- Type: Rifle
- Place of origin: Nazi Germany

Production history
- Manufacturer: Only commercially available through Walter Gehmann, Karlsruhe as of 2007
- Produced: 1937

Specifications
- Parent case: 6.5×55mm Swedish
- Bullet diameter: 5.8 mm (0.23 in)
- Case length: 60.8 mm (2.39 in)
- Overall length: 80 mm (3.1 in)

= 5.6×61mm VHSE =

Rifle cartridge

The 5.6×61mm SE, an abbreviated form of its full designation, the 5.6×61mm [Vom Hofe] Super Express, is a rifle cartridge introduced in Germany in 1937. It is based on the 6.5×55mm Swedish cartridge.

The '5.6×61mm SE' uses a .228-in diameter bullet (as also does the .22 Savage Hi-Power, unlike the more common .224-in bullets used for most .22 centrefire cartridges.

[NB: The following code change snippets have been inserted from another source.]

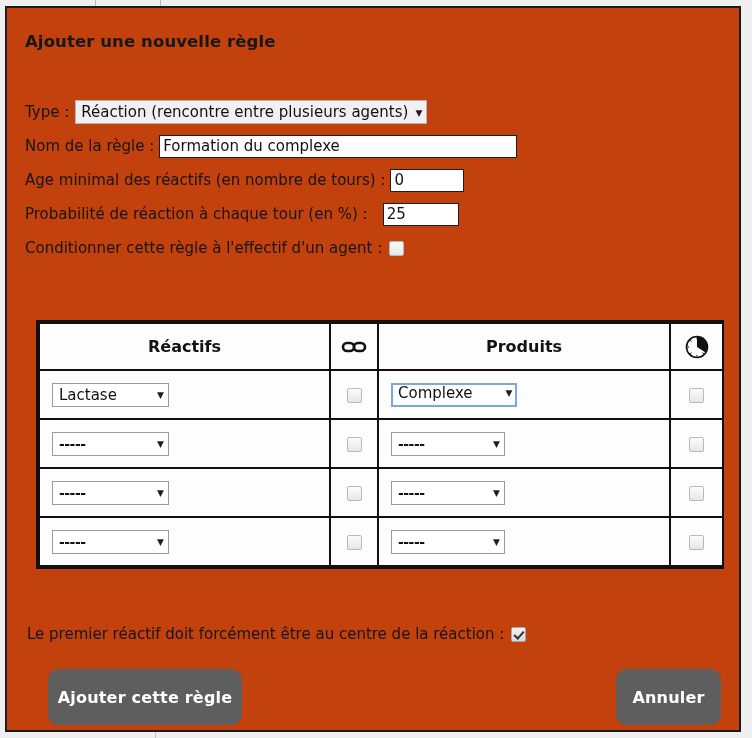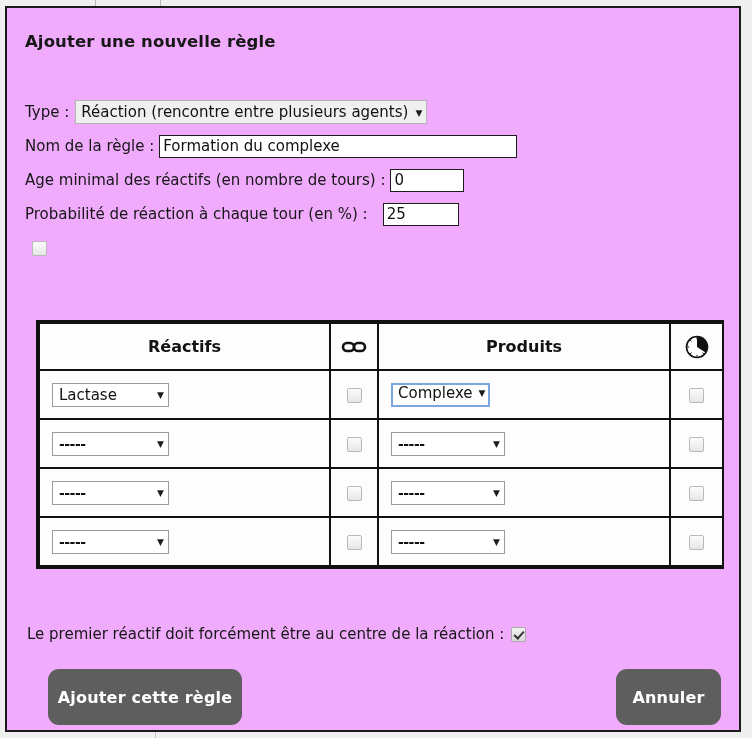"Ajouter une nouvelle règle" .panel { background: #f0abfc -> #c2410c }
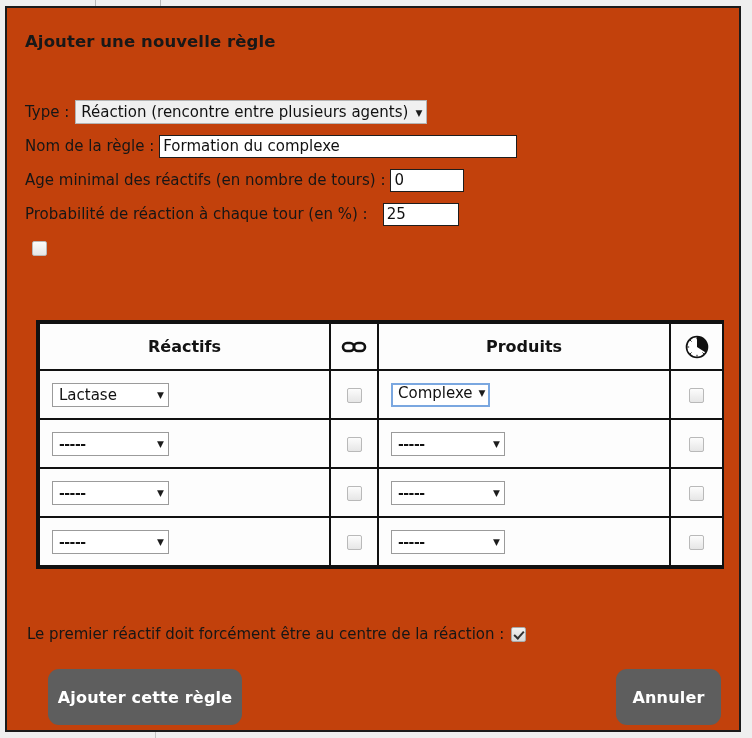"Conditionner cette règle à l'effectif" span.flabel { html: none -> <span>Conditionner cette règle à l'effectif d'un agent :</span> }
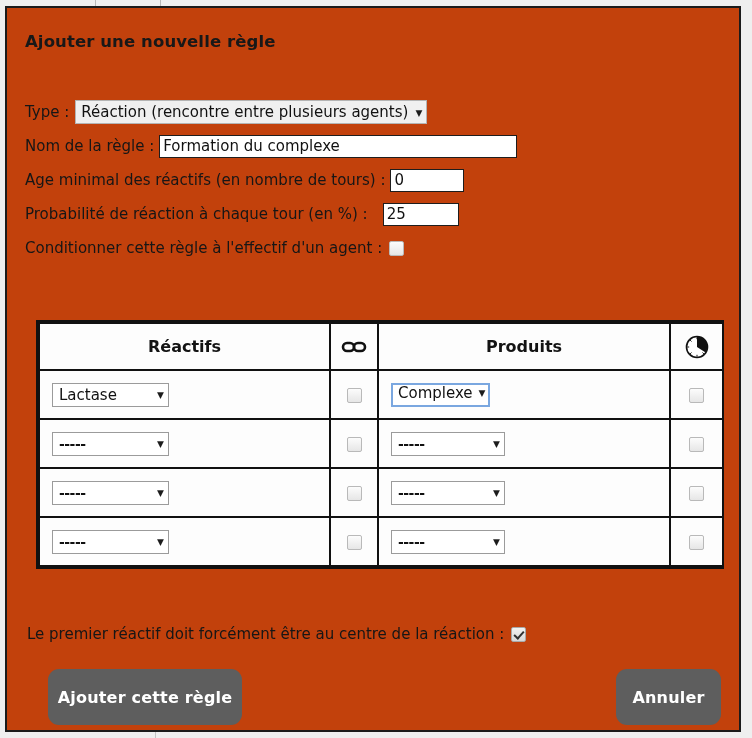"Lactase" .tsel { gap: none -> 27px }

5.6×61mm VHSE ammunition is still available (2007) from Walter Gehmann, Karlsruhe, Germany. No mass-produced rifles are currently offered in this chambering, but custom rifle makers will chamber for it; and the calibre has a loyal if specialised following, especially among handloading long-range hunters of roe deer and chamois, although the cartridge has accounted for very much larger deer and antelope.